The open source components installed on Dataproc clusters contain many
configuration files. For example, Apache Spark and Apache Hadoop have several XML
and plain text configuration files. From time to time, you may need to update or
add to these configuration files. You can use the
‑‑properties
flag of the
gcloud dataproc clusters create
command in the Cloud SDK to modify many common
configuration files when creating a cluster.
How the properties
flag works
To make updating files and properties easy, the gcloud dataproc clusters create --properties
flag uses a special format to specify the configuration file, and the property and value within the file, that should be updated.
Formatting
The --properties
flag requires a string of text in the following format:
file_prefix1:property1=value1,file_prefix2:property2=value2,...
Notes:
The
--properties
flag is ued to modify a specific set of commonly used configuration files. Thefile_prefix
maps to a predefined set of configuration files.The default delimiter used to separate multiple properties is the comma (,).
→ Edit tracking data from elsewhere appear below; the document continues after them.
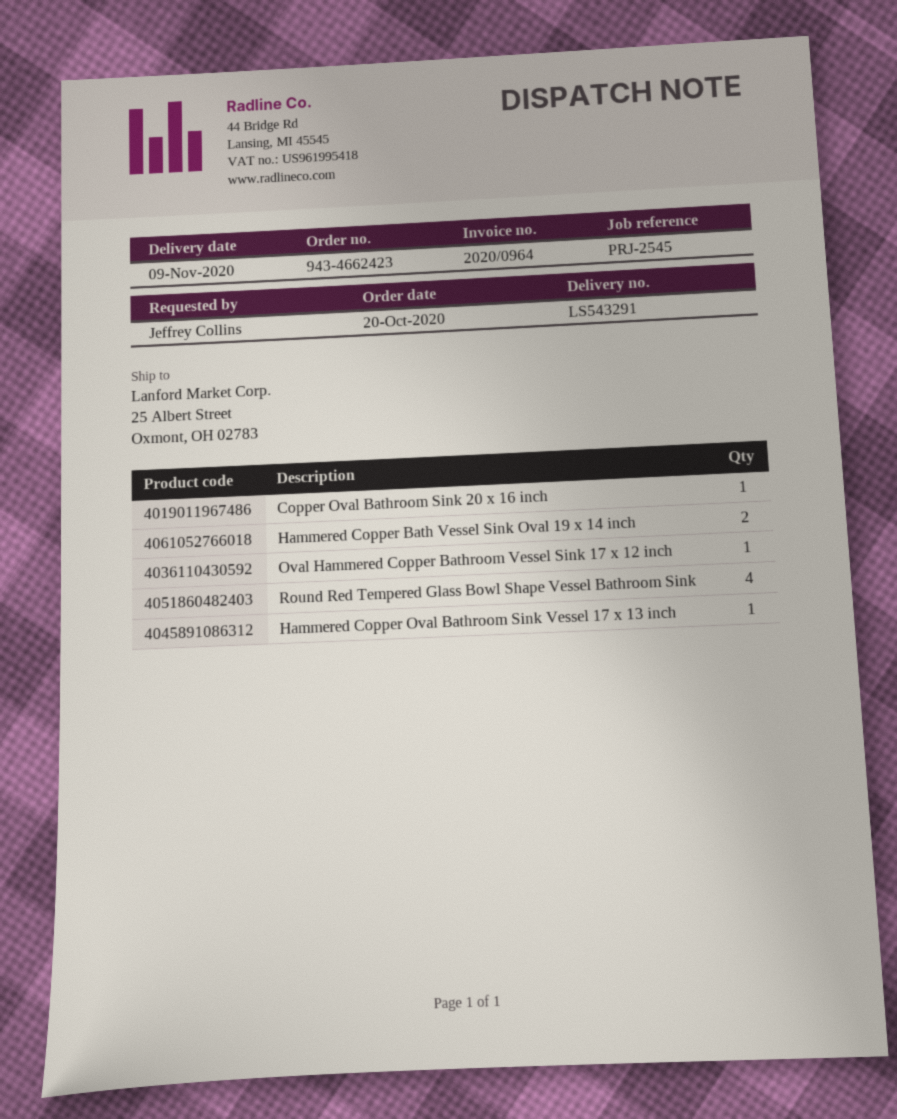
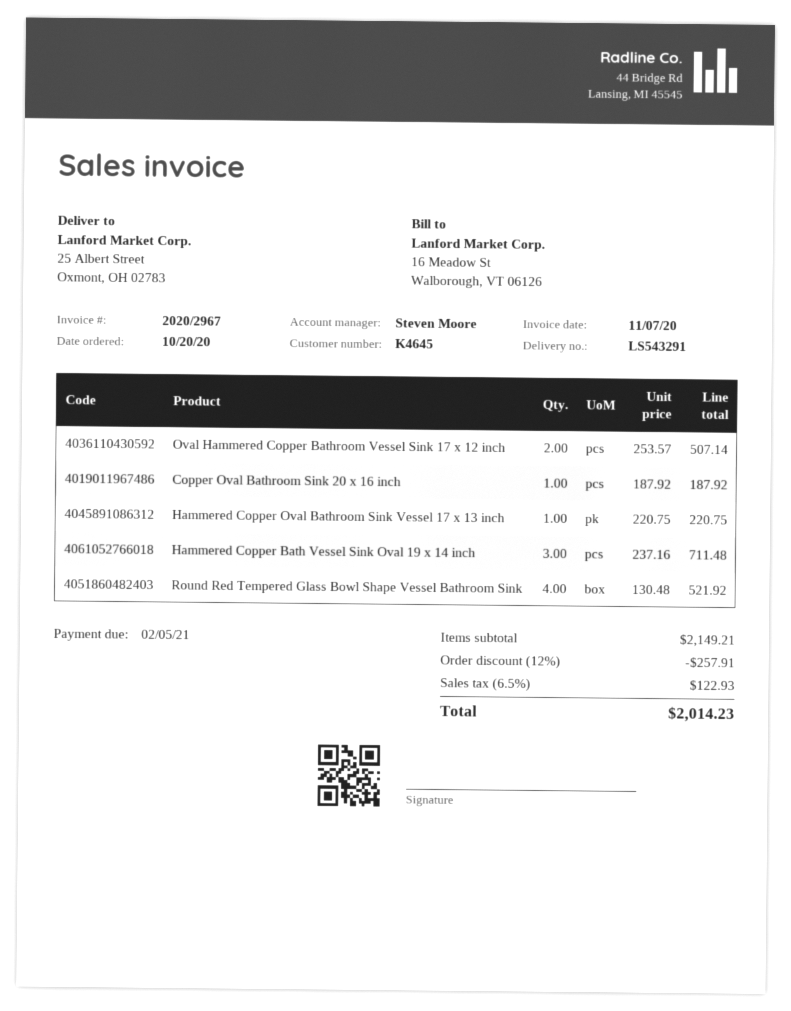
invoice number: 2020/0964 -> 2020/2967
Hammered Copper Bath Vessel Sink Oval 19 x 14 inch: 2 -> 3
Oval Hammered Copper Bathroom Vessel Sink 17 x 12 inch: 1 -> 2

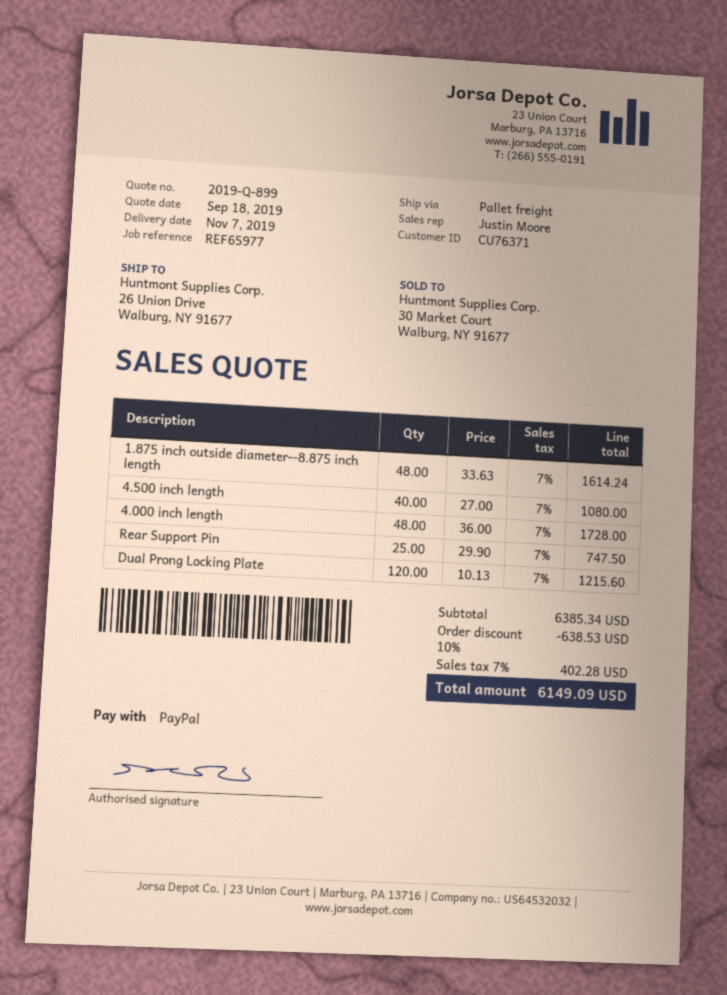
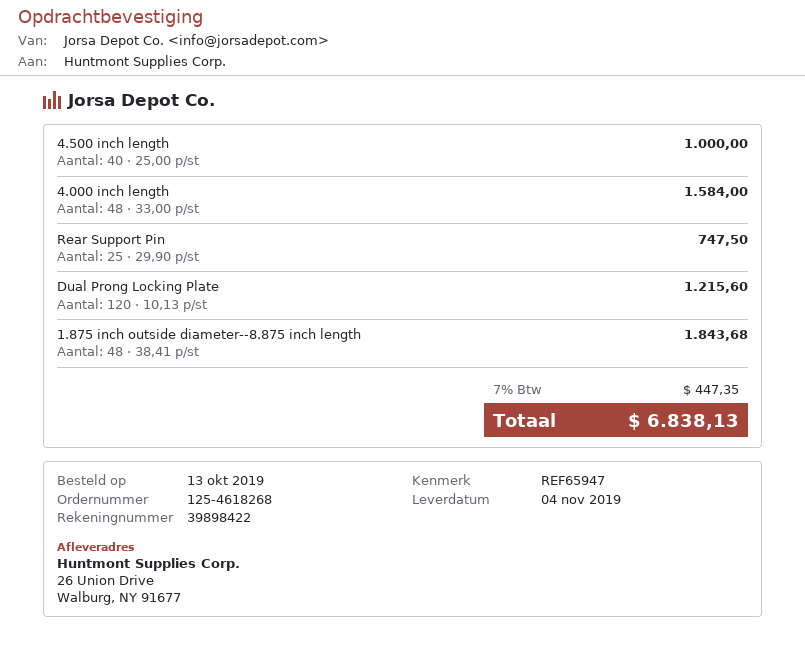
delivery date: 2019-11-07 -> 2019-11-04
reference: REF65977 -> REF65947
1.875 inch outside diameter--8.875 inch length: 48 x 33.63 = 1614.24 -> 48 x 38.41 = 1843.68
4.500 inch length: 40 x 27.00 = 1080.00 -> 40 x 25.00 = 1000.00
4.000 inch length: 48 x 36.00 = 1728.00 -> 48 x 33.00 = 1584.00
discount: 10% = 638.53 -> none
tax: 7% = 402.28 -> 7% = 447.35
total: 6149.09 -> 6838.13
However, if a comma is included in a property value, you must change the delimiter by specifying "^DELIMITER^" at the beginning of the property list.
Example to use a "#" delimiter:
--properties ^#^file_prefix1:property1=part1,part2#file_prefix2:property2=value2
See gcloud topic escaping for more information.
Apache Hadoop YARN, HDFS, Spark, and related properties
file_prefix | File | Purpose of file |
---|---|---|
capacity-scheduler | capacity-scheduler.xml | Hadoop YARN Capacity Scheduler configuration |
core | core-site.xml | Hadoop general configuration |
distcp | distcp-default.xml | Hadoop Distributed Copy configuration |
hadoop-env | hadoop-env.sh | Hadoop specific environment variables |
hdfs | hdfs-site.xml | Hadoop HDFS configuration |
hive | hive-site.xml | Hive configuration |
mapred | mapred-site.xml | Hadoop MapReduce configuration |
mapred-env | mapred-env.sh | Hadoop MapReduce specific environment variables |
pig | pig.properties | Pig configuration |
presto | config.properties | Presto configuration |
presto-jvm | jvm.config | Presto specific JVM configuration |
spark | spark-defaults.conf | Spark configuration |
spark-env | spark-env.sh | Spark specific environment variables |
yarn | yarn-site.xml | Hadoop YARN configuration |
yarn-env | yarn-env.sh | Hadoop YARN specific environment variables |
zeppelin | zeppelin-site.xml | Zeppelin configuration |
zeppelin-env | zeppelin-env.sh | Zeppelin specific environment variables (Optional Component only) |
zookeeper | zoo.cfg | Zookeeper configuration |
Important notes
- Some properties are reserved and cannot be overridden because they impact the functionality of the Dataproc cluster. If you try to change a reserved property, you will receive an error message when creating your cluster.
- You can specify multiple changes by separating each with a comma.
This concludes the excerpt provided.